Industry experts at a Guild meeting discussed their role in pressing the government for a fair post-Brexit deal for UK agriculture, writes Sarah Palmer.
Representatives from five different farming and supply chain groups outlined their thoughts at a BGAJ Midlands branch discussion at Chesford Grange, Kenilworth on 2 August.
Attendees heard from Livestock Auctioneers Association secretary Chris Dodds, AHDB head of strategic insight David Swales, NFU EU exit and international trade adviser Tom Keen, CLA director of policy and advice Christopher Price and AIC head of external policy Paul Rooke.
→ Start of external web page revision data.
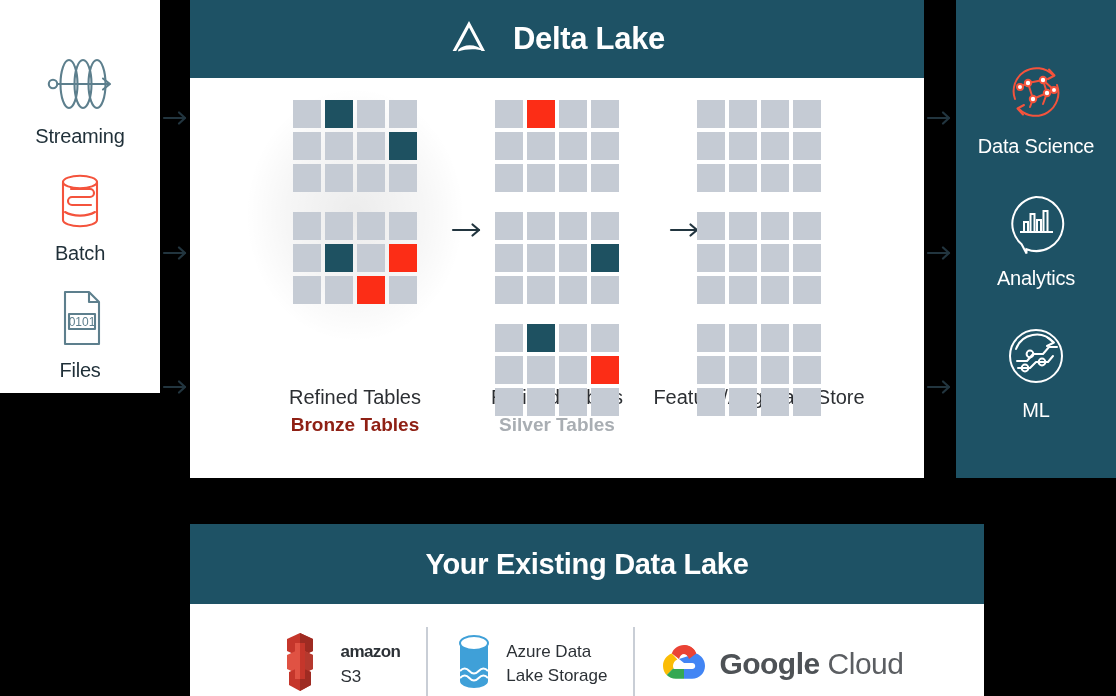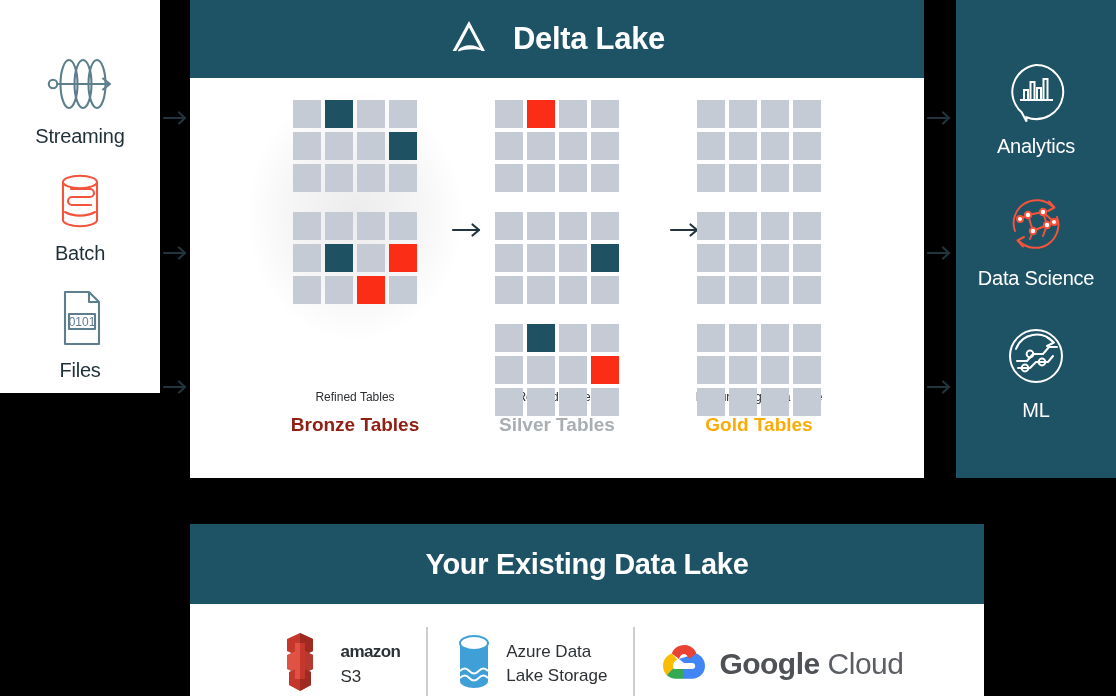"Analytics" div.consumer-item { order: before "Data Science" -> after "Data Science" }
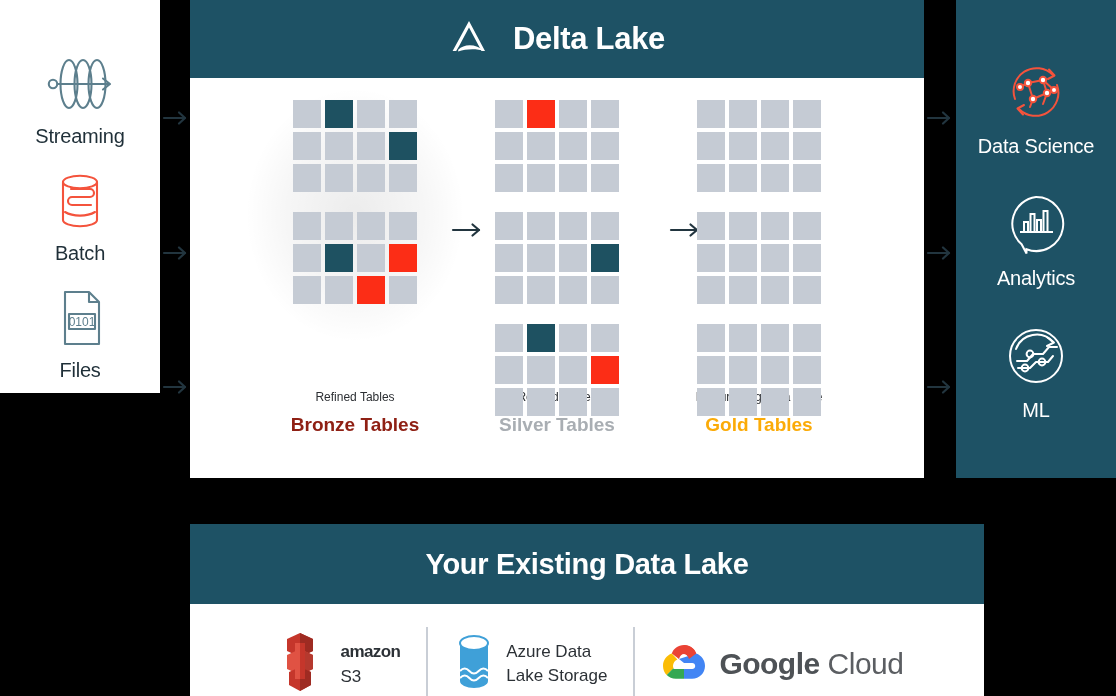"Refined Tables" .stage-title { font-size: 12px -> 20px }
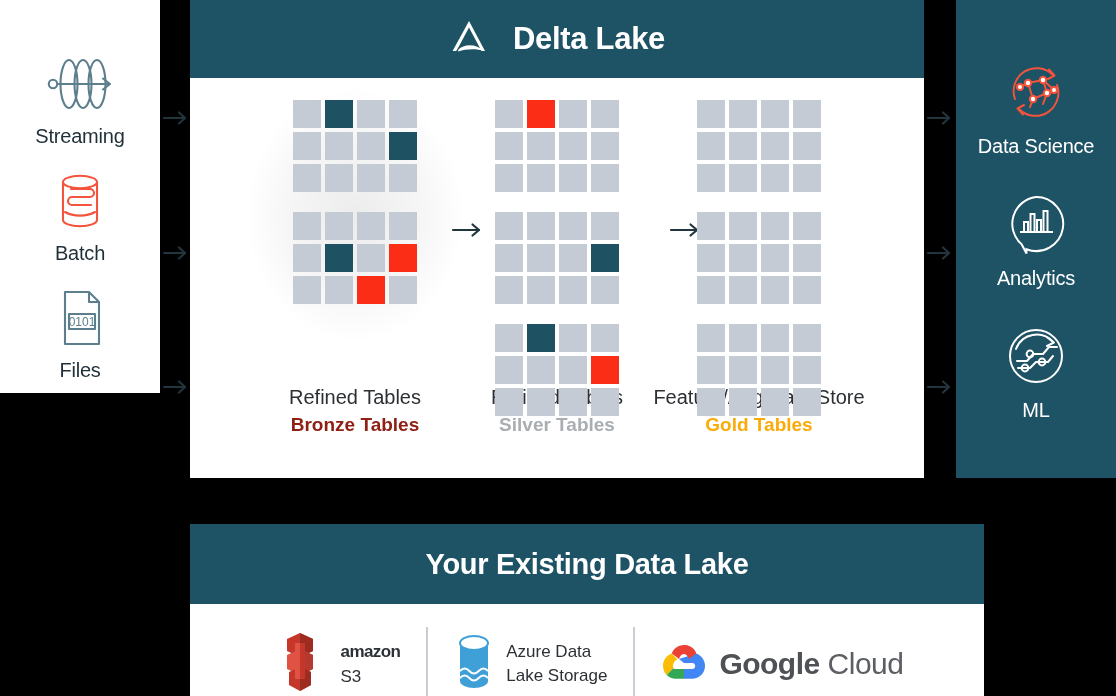"Gold Tables" div.stage-sub { html: <div>Gold Tables</div> -> none }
Trade, labour, support and environment were four top topics on the panel’s Brexit list – with an agreed need for a clearer understanding and dialogue with the consumer.
Speakers also stressed the need for policies that encouraged productivity, profitability and helped mitigate market volatility.
And they highlighted the importance of delivery tools and sharing the industry message with European as well as British negotiators.
The importance of market access and continuation of the current spirit of collaboration and engagement with government was also emphasised.
The transition from EU negotiated trade, free movement, regulation and CAP would need time, listeners were told.
Regulation won’t disappear, but the NFU’s Tom Keen felt that traction was being gained on suggestions for improving future systems.
The discussion raised the issue of future trade deals on farmers – and the implication of welfare standards versus food prices
Future support ideas included the CLA’s vision for a new “land management contract”, a more business-like approach and a “pay not punish” policy for environmental stewardship work.
The industry and government Brexit roundtable groups said collaboration among industry representatives was necessary to get the farming message across to government.
But the most pressing issue for all was highlighting the importance of agriculture to a UK government in any future trade deal.
Photo: Brexit panel (left to right) – Paul Rooke, Christopher Price, Tom Keen, David Swales and Chris Dodds.